Rotation Ablation (Table 3)
| Rotation | W4A4 | W3A3 | W2A4 | Latency (s) |
|---|---|---|---|---|
| Haar (dense) | 0.696 | 0.669 | 0.591 | 11.65 |
| Full RHT | 0.691 | 0.672 | 0.587 | 0.452 |
| Block-RHT (no perm) | 0.678 | 0.642 | 0.558 | 0.381 |
| RPBH (ours) | 0.690 | 0.674 | 0.595 | 0.451 |
RPBH achieves the best quality at low bit-width (W2A4) among all rotations, with latency comparable to structured transforms. Removing the random permutation (Block-RHT) degrades performance, confirming its importance.
AdaLN Bit-Width Ablation (Figure 6)
Quantizing AdaLN modulation weights to INT4 (instead of BF16) nearly matches full-precision GenEval performance, while boosting compression from 2.21× to 4× on FLUX architecture. Further quantization to W2 degrades FLUX models, so OrbitQuant keeps AdaLN at INT4.
Theoretical and Practical Implications
Theoretical Significance
- Provides a formal justification for using random rotations (not just data-dependent permutations) to enable distributional codebooks for DiT quantization, with Proposition 1 offering a probabilistic variance bound.
- Shifts the paradigm from per-input range calibration to distributional codebook design, eliminating the need for model evaluation at quantizer construction.
- The shared-rotation design (folding into weights) is computationally elegant – rotations cancel in the product, requiring no inverse transform at inference.
Practical Implications
- Calibration-free operation: no need to collect prompts, timesteps, or CFG branches for each new model or resolution. This dramatically simplifies deployment pipelines.
- Cross-modality transfer: the same recipe works for both image and video DiTs without per-modality tuning, reducing engineering effort.
- Usable at extreme bit-widths: W2A4 is achieved for the first time in PTQ of DiTs, enabling significant memory and compute savings while maintaining generation quality.

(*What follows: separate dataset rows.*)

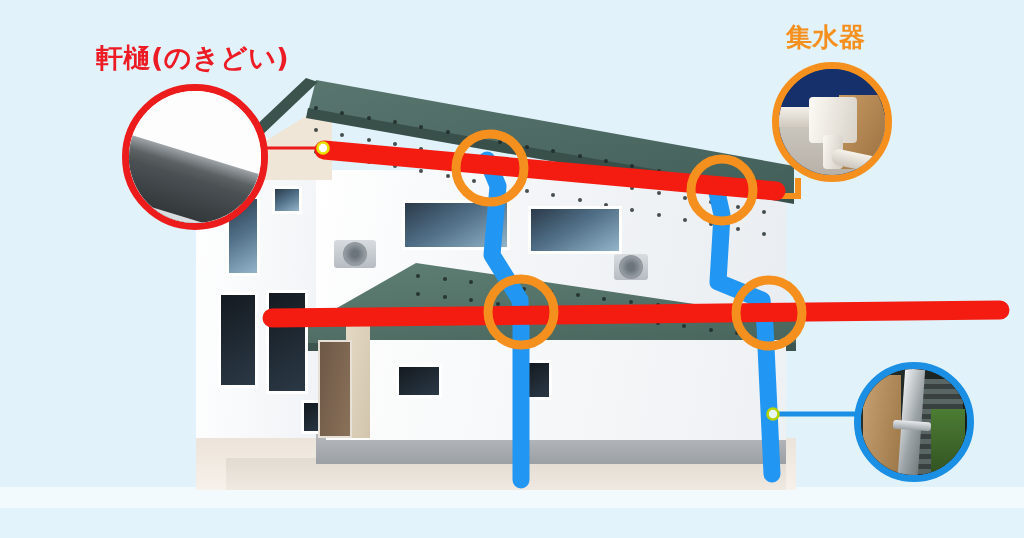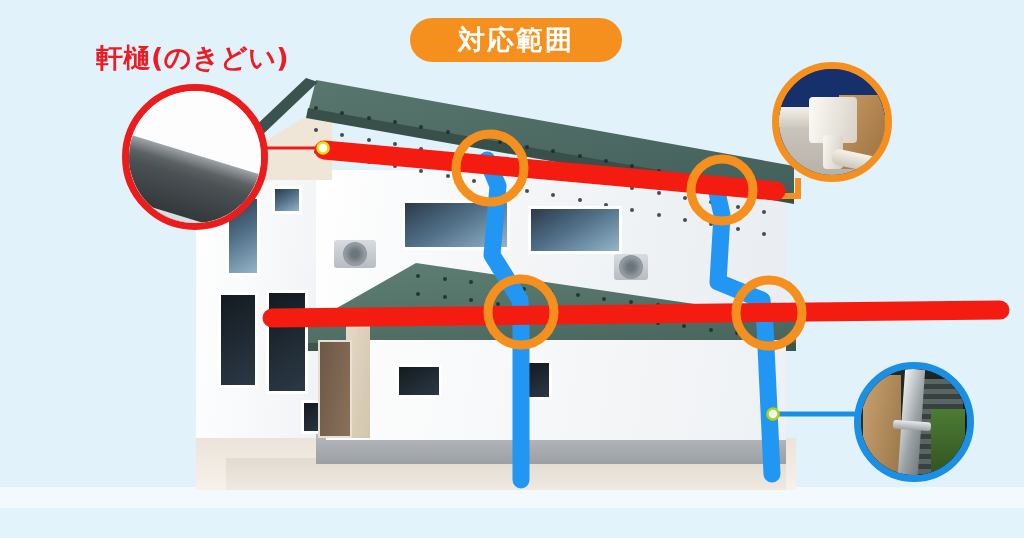--- a/index.html
+++ b/index.html
@@ -313,20 +313,18 @@
     <div class="cb-bg"></div>
     <div class="cb-louver"></div>
     <div class="cb-green"></div>
     <div class="cb-wood"></div>
     <div class="cb-pipe"></div>
     <div class="cb-band"></div>
   </div>
 
   <div class="lbl lbl-noki">軒樋(のきどい)</div>
 
-
-
-  <div class="badge">
-    <span>対応範囲</span>
-  </div>
+  <div class="lbl lbl-shusui">集水器</div>
+
+
 
 
 </div>
 
 </body></html>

- Low runtime overhead: the fixed codebook lookup and efficient RPBH rotation (O(d log h)) add minimal latency, making deployment practical.
Conclusion
OrbitQuant presents a calibration-free, data-agnostic quantization framework for diffusion transformers that replaces per-timestep range calibration with a single distributional codebook applied in a shared rotated basis. The key innovations are:
- RPBH rotation with a uniform random permutation that keeps rotated coordinates close to a known fixed marginal, enabling a Lloyd–Max codebook that works for all inputs.
- Weight-activation sharing: the same rotation is absorbed into weights offline and applied to activations online, canceling in the product and requiring only a forward transform at runtime.
- Empirical success: state-of-the-art PTQ results at W4A4 and W2A4 on GenEval and VBench, with the only method maintaining generation quality at 2-bit weights. The same recipe transfers from image to video without per-modality tuning.
Future Directions
- Extending the approach to other architectures (e.g., U-Net-based diffusion models, autoregressive transformers).
- Hardware implementation of the RPBH transform for real-time inference.
- Combining with adaptive bit-allocation or mixed-precision schemes for further compression.
- Exploring the theoretical limits of distributional codebooks under even lower bit-widths (e.g., binary or ternary quantization).